What you should do » The word "drow" marks the lines to copy; find all of them in the entries below.

Supplied records »

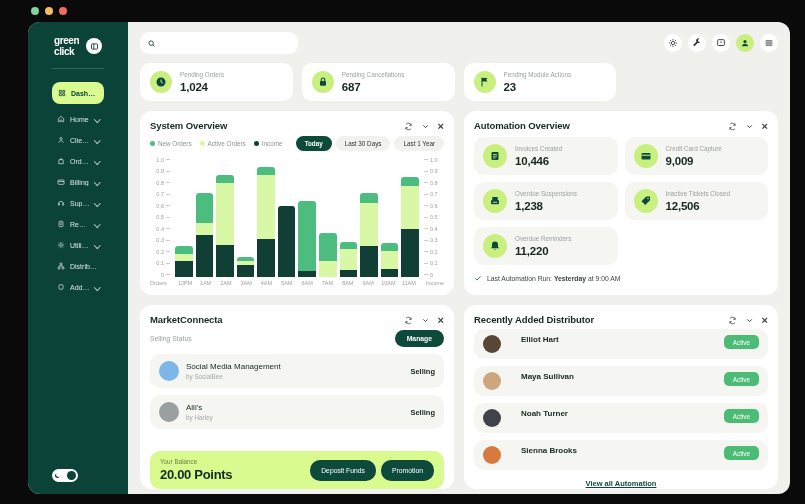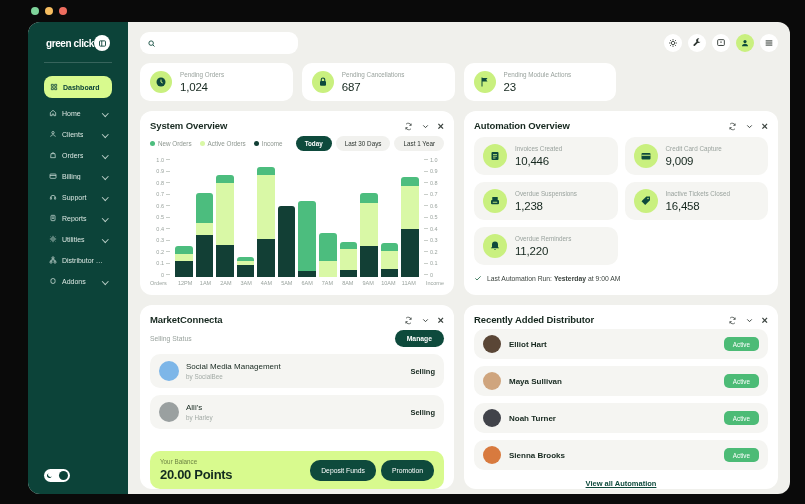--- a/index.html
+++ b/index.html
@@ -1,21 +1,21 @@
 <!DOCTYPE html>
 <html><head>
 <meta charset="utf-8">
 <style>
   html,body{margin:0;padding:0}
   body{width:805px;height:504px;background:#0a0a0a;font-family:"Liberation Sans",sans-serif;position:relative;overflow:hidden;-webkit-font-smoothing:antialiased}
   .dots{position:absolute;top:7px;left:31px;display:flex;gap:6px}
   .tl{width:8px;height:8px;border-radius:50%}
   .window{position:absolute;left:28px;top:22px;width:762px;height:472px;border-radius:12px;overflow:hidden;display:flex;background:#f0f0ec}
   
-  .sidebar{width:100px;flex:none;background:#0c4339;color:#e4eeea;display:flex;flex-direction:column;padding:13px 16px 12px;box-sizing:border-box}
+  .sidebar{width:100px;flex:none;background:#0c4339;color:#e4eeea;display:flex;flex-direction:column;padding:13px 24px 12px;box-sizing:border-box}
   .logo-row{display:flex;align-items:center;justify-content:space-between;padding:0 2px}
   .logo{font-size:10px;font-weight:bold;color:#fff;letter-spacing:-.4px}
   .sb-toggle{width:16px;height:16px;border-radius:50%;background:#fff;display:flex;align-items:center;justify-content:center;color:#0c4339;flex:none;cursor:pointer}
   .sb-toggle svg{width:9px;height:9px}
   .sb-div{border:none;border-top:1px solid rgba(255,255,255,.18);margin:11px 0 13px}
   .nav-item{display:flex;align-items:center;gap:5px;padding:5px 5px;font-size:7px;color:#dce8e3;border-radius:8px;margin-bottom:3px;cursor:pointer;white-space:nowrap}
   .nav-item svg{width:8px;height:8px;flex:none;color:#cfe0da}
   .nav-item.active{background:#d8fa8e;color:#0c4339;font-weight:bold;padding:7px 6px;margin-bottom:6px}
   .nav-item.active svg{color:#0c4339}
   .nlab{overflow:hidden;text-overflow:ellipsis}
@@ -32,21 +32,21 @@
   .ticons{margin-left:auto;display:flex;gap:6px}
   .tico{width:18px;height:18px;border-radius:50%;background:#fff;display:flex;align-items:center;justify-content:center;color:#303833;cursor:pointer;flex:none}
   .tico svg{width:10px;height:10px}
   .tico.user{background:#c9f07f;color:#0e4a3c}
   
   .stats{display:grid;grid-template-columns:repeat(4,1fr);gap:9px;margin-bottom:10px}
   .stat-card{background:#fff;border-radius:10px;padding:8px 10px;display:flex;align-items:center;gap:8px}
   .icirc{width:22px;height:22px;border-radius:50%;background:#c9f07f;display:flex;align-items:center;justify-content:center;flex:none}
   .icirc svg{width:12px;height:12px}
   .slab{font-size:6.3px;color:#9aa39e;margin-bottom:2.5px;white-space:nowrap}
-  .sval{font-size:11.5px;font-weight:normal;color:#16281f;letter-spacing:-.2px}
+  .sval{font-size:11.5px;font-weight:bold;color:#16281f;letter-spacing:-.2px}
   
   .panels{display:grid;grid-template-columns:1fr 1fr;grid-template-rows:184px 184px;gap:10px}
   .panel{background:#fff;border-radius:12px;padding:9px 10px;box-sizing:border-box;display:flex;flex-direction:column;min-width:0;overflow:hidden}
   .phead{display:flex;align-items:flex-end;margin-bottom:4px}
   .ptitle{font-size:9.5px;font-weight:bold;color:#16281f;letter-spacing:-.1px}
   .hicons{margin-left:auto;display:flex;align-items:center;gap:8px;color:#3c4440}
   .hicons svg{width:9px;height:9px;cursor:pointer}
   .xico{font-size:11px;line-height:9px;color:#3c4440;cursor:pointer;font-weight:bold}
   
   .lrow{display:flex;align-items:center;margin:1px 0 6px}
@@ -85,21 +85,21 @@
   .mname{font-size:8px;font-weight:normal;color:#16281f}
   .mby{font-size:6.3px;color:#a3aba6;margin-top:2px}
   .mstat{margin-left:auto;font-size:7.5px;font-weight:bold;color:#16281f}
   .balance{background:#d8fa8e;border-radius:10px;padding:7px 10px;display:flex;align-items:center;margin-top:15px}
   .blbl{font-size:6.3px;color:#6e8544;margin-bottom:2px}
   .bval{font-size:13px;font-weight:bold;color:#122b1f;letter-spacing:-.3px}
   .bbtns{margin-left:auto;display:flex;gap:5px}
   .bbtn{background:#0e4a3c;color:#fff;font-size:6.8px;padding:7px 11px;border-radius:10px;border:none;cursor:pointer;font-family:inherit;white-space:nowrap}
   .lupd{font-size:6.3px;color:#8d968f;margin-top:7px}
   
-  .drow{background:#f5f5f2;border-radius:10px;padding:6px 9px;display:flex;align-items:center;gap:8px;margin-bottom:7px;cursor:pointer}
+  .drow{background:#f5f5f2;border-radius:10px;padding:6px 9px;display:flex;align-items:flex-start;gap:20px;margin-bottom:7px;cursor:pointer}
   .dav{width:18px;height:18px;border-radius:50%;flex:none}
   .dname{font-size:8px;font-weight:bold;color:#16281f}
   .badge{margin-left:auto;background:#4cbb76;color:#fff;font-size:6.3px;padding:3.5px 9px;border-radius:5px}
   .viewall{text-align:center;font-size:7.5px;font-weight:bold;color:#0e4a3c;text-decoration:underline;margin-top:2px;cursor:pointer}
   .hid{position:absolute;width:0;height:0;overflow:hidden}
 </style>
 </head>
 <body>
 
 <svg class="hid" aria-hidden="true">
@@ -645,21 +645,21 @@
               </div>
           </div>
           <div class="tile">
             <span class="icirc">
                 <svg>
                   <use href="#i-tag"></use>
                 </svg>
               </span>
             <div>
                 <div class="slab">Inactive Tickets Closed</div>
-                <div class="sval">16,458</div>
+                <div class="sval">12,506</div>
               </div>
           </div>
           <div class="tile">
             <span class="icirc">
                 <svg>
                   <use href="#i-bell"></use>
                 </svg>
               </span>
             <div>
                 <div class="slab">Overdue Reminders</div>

Solution for this exercise »
-  .drow{background:#f5f5f2;border-radius:10px;padding:6px 9px;display:flex;align-items:center;gap:8px;margin-bottom:7px;cursor:pointer}
+  .drow{background:#f5f5f2;border-radius:10px;padding:6px 9px;display:flex;align-items:flex-start;gap:20px;margin-bottom:7px;cursor:pointer}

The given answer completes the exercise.